The notion of selling skin care to men was something that appealed to me when I started in the cosmetic business in the mid '80s. At that time, the industry marketing focus mostly came from the fragrance sector and seemed to indicate that every man wanted to be a cowboy. I'm glad we have moved on from that.

Men's Skin Care, if we were to capitalize it as a category (and capitalize on it), has been talked about for decades but has never been really well-defined.

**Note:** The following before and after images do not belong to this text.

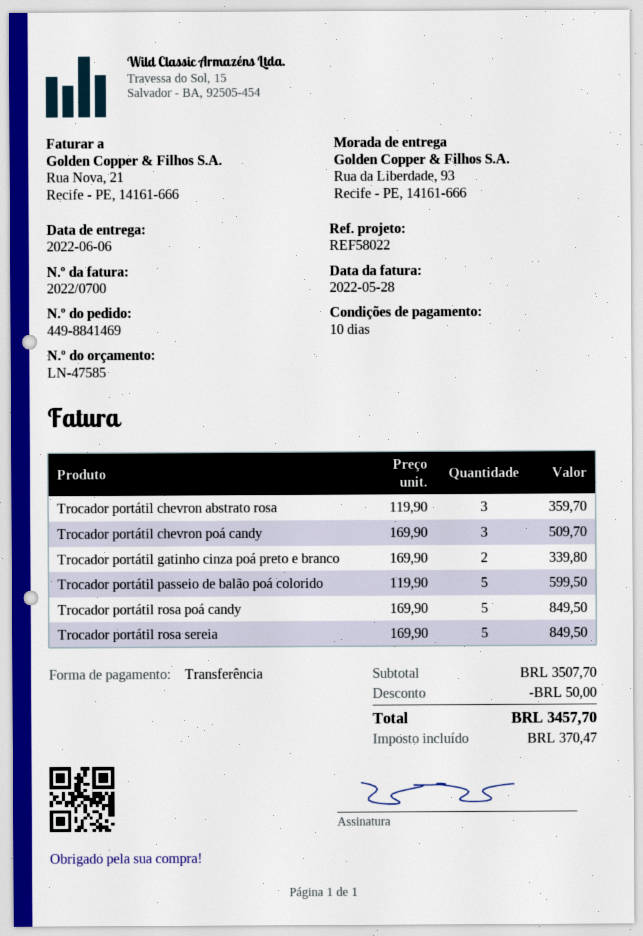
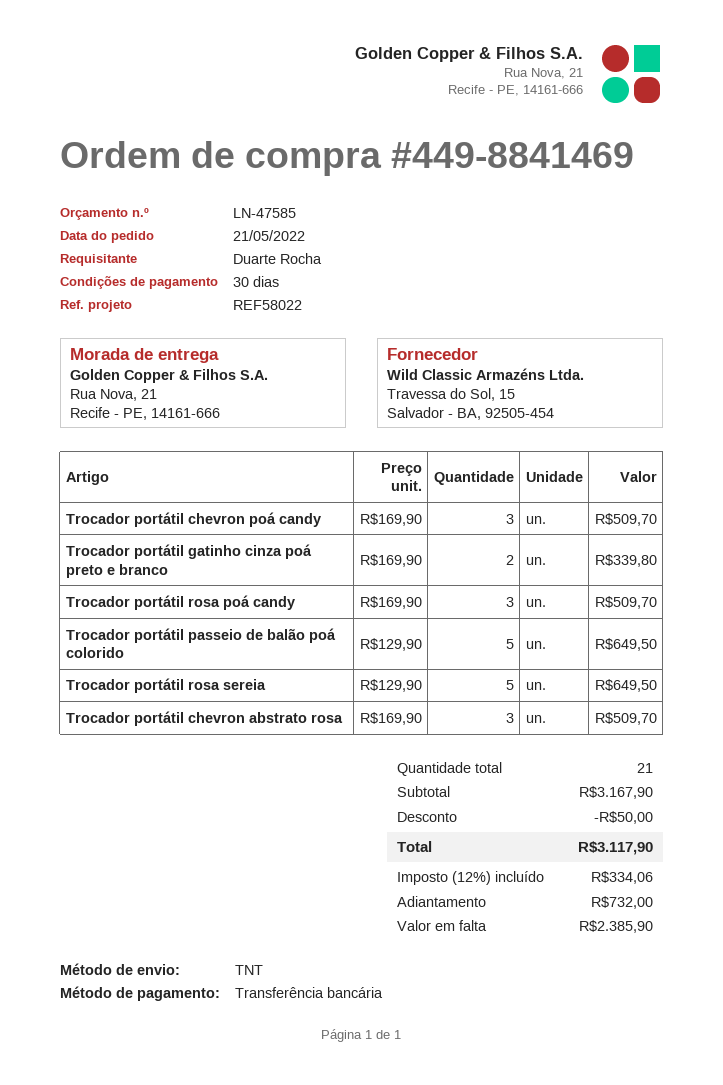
payment terms: 10 days -> 30 days
ship to: Rua da Liberdade, 93, Recife - PE, 14161-666 -> Rua Nova, 21, Recife - PE, 14161-666
Trocador portátil chevron abstrato rosa: 3 x 119.90 = 359.70 -> 3 x 169.90 = 509.70
Trocador portátil passeio de balão poá colorido: 5 x 119.90 = 599.50 -> 5 x 129.90 = 649.50
Trocador portátil rosa poá candy: 5 x 169.90 = 849.50 -> 3 x 169.90 = 509.70
Trocador portátil rosa sereia: 5 x 169.90 = 849.50 -> 5 x 129.90 = 649.50
subtotal: 3507.70 -> 3167.90
tax: 370.47 -> 334.06
total: 3457.70 -> 3117.90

I wrote about this myself at the very beginning of my career in a trade magazine called Drug and Cosmetic Industry, (March of 1986), when I said, "If women can be taught to buy their own cars, men can be induced to wash and moisturize their faces – if they are given products that neither feminize nor patronize them. To promote a skin care product, performance and not image seems more important; since it's really up to the man to decide on his image. He does need to be reminded that good skin looks better on everyone … if the product works and the advertising is non-offensive, a man will use the product, and buy it himself." This was 25 years ago.

The Language of Gender
There was a funny word we used long ago, "Unisex," to describe products that could be used by both men and women. A smattering of gender-blending terms has since come into use, such as "metrosexual," which attempts to describe men who are open to caring for their overall appearance beyond a shave. The companies that willingly serve metrosexuals, as well as everyone who is openly or privately gay, are typically boutiques or tiny divisions of monster companies like Estee Lauder. From the beginning, Lauder's natural son Aramis marketed fragrance-themed shaving creams and soothing balms to men. This has continued through her alphabet of acquired stepchildren; from Aveda on, Lauder has always made room for the boys. That said, it still seems that a group of marketing people who never leave New York keep making up profiles, and thus products, for men who also never leave New York. But it is a big country, with a whole lot of men being left in the dust. Literally.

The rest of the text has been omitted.